The results are clearly presented and the authors used a multilevel mixed-effects Poisson regression to model the data which is appropriate given the distribution of EDI scores. The results indicate that treatment effects did exist, above and beyond the other variables controlled for. The significant difference between Clinpro 5000 and Clinpro Tooth Crème was at the 95% level, however, when comparing Clinpro 5000 and MI Paste Plus the significance was only marginal, and at a lower significance level of 90%.

It would be expected that a fluoride paste with 5000 ppm fluoride ion would perhaps perform better than a paste with 950 ppm fluoride ion, and also it is interesting that MI Paste Plus did not perform significantly worse in relation to the higher concentration fluoride paste. The results of Model 5 indicate the use of Clinpro Tooth Crème or MI Paste Plus as an alternative to Clinpro 5000, could over the course of the four month investigation period be associated with an increase of approximately 1.5 EDI point and 1 EDI point per tooth respectively. There is some ambiguity as to whether this is clinically relevant especially given the large confidence intervals and the limitations of some of the study designs. The authors could benefit from providing guidance as to how EDI scores should be interpreted as clinically relevant, whether this be through the use of thresholds or otherwise.

This clinical study had some limitations which were acknowledged by the authors. They encountered difficulties with controlling patient compliance, to overcome this they gave the patients brushing technique instructions, standardised the time and frequency for brushing, and used a brushing diary as a control for their actual compliance with the protocol. The authors, however, fail to acknowledge that diary studies can be unreliable and do not account for demand characteristics, ie where patients provide responses they believe are desired.7 Despite the authors efforts to ensure adequate oral hygiene throughout treatment, a considerable number of patients developed suboptimal oral hygiene levels with plaque accumulation and gingival inflammation.

A more serious limitation of this study was its duration of only four months. The prevalence of white spots in orthodontic treatment has been reported to reach 38% in six months, and increase slightly to 46% after 12 months.8 The longer orthodontic treatment is, the more likely WSLs will develop and also patients' oral hygiene may deteriorate with increasing treatment time. It would be beneficial to observe the effect of these fluoride pastes over more than just the early stage of orthodontic treatment, for example the entire duration of orthodontic treatment, which is usually 18-24 months.

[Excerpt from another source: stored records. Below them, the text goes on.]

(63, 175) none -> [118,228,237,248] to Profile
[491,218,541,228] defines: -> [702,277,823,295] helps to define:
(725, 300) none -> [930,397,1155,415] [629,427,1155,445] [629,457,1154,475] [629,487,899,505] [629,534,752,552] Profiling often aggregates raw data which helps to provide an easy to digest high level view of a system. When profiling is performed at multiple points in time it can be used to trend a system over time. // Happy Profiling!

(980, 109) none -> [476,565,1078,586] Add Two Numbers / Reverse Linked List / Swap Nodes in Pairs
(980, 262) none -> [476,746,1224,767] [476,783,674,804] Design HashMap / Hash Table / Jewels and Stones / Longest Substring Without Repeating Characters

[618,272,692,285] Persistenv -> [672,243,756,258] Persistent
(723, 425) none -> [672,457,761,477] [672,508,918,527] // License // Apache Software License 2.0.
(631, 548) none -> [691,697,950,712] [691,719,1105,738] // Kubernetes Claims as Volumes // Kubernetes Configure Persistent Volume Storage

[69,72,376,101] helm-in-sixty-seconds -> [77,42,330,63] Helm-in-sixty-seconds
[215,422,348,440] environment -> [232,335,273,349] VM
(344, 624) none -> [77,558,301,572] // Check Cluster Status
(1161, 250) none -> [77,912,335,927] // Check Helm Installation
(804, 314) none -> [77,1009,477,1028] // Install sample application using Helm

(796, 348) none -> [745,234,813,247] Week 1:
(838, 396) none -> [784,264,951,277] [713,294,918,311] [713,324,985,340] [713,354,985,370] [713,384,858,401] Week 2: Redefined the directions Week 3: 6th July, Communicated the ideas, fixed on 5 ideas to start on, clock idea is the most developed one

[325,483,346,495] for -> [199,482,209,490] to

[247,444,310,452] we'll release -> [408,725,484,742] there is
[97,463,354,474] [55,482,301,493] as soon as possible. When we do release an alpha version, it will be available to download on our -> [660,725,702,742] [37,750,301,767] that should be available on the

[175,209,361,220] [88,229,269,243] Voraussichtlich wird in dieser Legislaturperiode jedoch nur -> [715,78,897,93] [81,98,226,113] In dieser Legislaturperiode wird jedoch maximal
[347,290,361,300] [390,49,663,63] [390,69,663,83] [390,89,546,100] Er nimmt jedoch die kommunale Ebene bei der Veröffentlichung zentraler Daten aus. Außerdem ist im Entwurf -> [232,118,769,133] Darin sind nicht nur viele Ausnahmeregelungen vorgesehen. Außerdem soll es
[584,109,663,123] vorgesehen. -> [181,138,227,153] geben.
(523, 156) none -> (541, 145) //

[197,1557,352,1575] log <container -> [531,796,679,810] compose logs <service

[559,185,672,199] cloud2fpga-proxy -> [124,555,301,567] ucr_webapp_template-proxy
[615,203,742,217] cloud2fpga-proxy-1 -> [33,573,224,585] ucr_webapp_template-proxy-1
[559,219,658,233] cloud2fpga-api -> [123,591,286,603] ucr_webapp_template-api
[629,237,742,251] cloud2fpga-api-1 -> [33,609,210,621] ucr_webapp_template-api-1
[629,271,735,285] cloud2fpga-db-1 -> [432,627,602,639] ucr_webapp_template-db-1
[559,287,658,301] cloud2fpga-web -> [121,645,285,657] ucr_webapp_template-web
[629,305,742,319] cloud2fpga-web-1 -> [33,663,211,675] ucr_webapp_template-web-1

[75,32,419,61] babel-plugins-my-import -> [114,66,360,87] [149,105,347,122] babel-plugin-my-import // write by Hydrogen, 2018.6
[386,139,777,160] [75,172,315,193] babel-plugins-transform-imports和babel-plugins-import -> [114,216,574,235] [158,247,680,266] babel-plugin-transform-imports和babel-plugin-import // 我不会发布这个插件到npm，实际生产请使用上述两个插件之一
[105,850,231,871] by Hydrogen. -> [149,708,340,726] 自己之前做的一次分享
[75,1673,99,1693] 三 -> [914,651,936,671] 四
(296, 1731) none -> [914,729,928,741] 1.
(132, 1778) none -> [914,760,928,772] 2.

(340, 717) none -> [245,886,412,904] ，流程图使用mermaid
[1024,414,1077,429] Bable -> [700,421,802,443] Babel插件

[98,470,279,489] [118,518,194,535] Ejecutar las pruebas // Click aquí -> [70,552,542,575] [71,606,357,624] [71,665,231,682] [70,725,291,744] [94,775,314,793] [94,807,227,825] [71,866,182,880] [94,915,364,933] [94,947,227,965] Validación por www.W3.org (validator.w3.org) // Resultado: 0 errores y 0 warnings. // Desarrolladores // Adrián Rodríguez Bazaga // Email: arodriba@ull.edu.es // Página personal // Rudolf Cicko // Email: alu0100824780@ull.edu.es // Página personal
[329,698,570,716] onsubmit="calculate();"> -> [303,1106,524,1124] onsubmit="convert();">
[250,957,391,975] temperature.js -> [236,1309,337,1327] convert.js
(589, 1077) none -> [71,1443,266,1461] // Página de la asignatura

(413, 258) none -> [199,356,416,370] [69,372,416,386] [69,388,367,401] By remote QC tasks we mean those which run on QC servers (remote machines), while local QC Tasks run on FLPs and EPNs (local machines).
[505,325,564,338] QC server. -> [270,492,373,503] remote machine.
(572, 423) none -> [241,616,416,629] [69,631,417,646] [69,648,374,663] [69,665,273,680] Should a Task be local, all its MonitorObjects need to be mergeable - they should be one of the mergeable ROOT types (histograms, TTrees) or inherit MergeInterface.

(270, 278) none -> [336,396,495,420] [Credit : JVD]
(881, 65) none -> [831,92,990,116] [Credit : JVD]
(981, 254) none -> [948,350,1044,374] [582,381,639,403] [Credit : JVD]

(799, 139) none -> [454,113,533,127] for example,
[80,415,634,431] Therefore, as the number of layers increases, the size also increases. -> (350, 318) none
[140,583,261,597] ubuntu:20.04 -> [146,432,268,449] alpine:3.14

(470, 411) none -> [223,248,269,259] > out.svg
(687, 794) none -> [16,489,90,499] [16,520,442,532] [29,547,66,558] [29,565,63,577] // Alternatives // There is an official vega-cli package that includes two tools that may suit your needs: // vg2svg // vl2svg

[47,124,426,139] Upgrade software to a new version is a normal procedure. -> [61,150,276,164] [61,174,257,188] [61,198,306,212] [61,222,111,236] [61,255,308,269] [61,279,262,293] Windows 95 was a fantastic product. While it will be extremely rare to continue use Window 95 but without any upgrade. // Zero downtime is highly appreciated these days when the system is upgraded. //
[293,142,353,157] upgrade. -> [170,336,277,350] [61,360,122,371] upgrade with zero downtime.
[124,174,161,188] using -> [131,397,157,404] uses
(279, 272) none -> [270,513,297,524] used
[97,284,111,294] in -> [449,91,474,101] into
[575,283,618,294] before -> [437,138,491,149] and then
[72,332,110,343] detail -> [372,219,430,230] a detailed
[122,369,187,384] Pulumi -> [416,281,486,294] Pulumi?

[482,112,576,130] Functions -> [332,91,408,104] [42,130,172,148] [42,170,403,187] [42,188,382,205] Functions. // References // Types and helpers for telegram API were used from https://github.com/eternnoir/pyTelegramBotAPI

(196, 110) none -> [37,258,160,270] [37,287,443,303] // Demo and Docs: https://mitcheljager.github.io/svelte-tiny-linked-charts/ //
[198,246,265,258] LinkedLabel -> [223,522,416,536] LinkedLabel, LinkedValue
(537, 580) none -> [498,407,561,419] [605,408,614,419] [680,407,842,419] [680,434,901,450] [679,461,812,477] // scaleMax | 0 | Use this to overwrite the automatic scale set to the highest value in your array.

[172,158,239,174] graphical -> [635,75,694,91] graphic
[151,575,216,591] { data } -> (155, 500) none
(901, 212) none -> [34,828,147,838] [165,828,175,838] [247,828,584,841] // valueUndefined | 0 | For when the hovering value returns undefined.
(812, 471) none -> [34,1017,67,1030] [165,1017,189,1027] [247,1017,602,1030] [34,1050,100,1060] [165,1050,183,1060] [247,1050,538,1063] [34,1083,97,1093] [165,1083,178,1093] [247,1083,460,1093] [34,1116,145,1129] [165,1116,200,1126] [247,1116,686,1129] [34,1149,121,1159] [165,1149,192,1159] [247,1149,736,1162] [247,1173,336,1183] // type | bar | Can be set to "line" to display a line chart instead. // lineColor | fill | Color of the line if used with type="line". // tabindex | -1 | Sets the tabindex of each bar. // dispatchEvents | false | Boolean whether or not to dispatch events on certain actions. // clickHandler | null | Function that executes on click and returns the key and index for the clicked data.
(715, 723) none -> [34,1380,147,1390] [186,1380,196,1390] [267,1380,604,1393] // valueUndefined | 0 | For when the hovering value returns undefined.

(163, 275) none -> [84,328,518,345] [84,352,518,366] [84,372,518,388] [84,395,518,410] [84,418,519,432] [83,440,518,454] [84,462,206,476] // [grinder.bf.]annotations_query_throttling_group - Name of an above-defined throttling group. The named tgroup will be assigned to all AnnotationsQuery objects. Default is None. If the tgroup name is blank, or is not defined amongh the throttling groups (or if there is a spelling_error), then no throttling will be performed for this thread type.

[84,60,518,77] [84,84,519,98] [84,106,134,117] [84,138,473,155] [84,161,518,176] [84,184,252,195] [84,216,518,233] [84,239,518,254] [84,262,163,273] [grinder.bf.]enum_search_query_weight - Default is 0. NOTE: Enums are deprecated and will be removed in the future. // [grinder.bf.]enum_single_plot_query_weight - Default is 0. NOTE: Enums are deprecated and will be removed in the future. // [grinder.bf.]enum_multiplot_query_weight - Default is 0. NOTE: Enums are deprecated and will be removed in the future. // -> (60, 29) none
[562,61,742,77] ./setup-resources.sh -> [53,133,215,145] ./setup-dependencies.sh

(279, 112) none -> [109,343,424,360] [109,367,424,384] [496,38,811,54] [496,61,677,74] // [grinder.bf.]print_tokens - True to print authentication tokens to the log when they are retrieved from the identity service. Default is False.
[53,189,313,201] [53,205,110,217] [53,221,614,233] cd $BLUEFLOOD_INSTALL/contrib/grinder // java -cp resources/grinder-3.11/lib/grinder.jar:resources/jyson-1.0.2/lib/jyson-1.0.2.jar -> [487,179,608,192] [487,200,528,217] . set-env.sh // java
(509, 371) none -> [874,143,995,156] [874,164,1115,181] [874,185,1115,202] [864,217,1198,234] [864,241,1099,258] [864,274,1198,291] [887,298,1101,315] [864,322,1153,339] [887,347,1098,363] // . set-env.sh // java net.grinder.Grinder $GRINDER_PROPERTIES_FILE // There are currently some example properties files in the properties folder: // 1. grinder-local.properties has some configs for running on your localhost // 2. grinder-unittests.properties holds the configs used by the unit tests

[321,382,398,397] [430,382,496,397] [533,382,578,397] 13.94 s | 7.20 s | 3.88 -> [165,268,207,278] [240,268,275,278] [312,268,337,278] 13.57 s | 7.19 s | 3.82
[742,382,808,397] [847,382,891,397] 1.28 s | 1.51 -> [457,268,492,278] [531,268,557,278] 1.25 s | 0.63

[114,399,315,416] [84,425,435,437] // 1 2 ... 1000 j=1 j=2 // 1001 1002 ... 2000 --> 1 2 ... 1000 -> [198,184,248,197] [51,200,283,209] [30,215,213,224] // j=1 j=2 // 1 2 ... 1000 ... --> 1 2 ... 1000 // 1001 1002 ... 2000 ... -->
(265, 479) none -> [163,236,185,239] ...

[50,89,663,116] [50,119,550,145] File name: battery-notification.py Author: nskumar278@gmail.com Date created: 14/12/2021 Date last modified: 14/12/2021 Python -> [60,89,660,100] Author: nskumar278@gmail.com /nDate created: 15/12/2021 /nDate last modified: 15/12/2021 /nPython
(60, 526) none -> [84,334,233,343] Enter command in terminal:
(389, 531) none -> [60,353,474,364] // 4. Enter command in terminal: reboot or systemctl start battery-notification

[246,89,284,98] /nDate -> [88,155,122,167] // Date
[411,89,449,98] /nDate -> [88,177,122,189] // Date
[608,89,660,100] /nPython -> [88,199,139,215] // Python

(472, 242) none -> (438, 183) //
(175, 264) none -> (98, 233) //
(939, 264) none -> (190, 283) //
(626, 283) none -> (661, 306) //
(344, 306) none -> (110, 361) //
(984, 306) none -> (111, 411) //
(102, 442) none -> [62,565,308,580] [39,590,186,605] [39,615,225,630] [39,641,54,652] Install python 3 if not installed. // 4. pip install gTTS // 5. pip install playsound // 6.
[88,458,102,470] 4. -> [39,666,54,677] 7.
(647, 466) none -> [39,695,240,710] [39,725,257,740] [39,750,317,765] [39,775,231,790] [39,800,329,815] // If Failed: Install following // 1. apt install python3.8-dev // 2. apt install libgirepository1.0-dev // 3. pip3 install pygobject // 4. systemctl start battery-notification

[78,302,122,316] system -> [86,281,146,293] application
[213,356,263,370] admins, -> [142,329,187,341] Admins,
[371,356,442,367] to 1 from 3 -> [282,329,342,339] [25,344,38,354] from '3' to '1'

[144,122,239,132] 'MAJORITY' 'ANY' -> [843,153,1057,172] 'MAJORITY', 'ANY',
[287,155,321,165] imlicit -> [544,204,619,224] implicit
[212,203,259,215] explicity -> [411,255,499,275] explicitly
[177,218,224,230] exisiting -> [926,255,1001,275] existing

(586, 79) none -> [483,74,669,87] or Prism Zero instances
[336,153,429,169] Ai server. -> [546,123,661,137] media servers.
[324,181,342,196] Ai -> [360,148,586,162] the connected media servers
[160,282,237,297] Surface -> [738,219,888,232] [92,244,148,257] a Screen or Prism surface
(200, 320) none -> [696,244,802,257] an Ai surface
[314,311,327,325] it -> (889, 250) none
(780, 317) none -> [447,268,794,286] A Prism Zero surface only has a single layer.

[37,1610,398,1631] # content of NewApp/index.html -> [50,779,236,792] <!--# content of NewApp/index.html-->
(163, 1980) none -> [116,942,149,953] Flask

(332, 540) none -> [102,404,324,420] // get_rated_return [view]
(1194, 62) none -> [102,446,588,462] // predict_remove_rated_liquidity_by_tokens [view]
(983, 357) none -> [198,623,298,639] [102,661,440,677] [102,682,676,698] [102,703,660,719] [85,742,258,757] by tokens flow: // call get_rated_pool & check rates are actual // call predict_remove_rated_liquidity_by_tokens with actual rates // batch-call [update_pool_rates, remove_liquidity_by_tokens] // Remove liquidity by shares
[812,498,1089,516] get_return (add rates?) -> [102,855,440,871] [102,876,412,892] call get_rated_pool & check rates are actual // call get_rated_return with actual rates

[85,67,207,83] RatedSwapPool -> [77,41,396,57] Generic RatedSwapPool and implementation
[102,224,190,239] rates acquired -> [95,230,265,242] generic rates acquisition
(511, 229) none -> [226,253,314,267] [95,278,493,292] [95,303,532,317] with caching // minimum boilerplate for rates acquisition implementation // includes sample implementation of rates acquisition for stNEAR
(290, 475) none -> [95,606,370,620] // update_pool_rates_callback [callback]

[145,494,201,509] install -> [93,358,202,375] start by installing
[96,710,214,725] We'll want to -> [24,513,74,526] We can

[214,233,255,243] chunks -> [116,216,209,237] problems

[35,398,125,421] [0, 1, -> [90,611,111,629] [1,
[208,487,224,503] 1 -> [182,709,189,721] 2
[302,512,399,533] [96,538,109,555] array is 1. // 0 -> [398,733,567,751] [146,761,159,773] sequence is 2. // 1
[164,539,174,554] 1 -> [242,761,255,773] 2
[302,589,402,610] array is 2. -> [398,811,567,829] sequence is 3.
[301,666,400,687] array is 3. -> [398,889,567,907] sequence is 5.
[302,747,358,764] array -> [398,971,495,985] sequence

The conclusion by the authors that the results of the study can be used by clinicians to decide the 'effectiveness of using fluoride dentifrice products to prevent white spot lesions in their orthodontic practice' would have benefitted from mentioning that it is with reference to the three tested fluoride dentifrice products specifically. The two new sodium fluoride pastes, Clinpro 5000 and Clinpro Tooth Crème, are both produced by 3M ESPE (St. Paul, Minn, USA), and the authors declared that the research was supported by an Industry Grant from 3M ESPE. It would be interesting if future studies investigated similar fluoride pastes from other brands to reduce potential biases.

In summary, this study was well designed but would have been strengthened by being of longer duration. It is perhaps not surprising that an increased fluoride concentration paste would result in lower levels of WSL formation, however, the results only give an indication that it is better and do not necessarily show that it is clinically significant. Further research over longer time periods would perhaps strengthen this work. However, it does give useful information to help clinicians decide whether to incorporate recommendations for the use of these new anticavity toothpastes, over and above their existing recommendations, into an oral hygiene regimen for their orthodontic patients.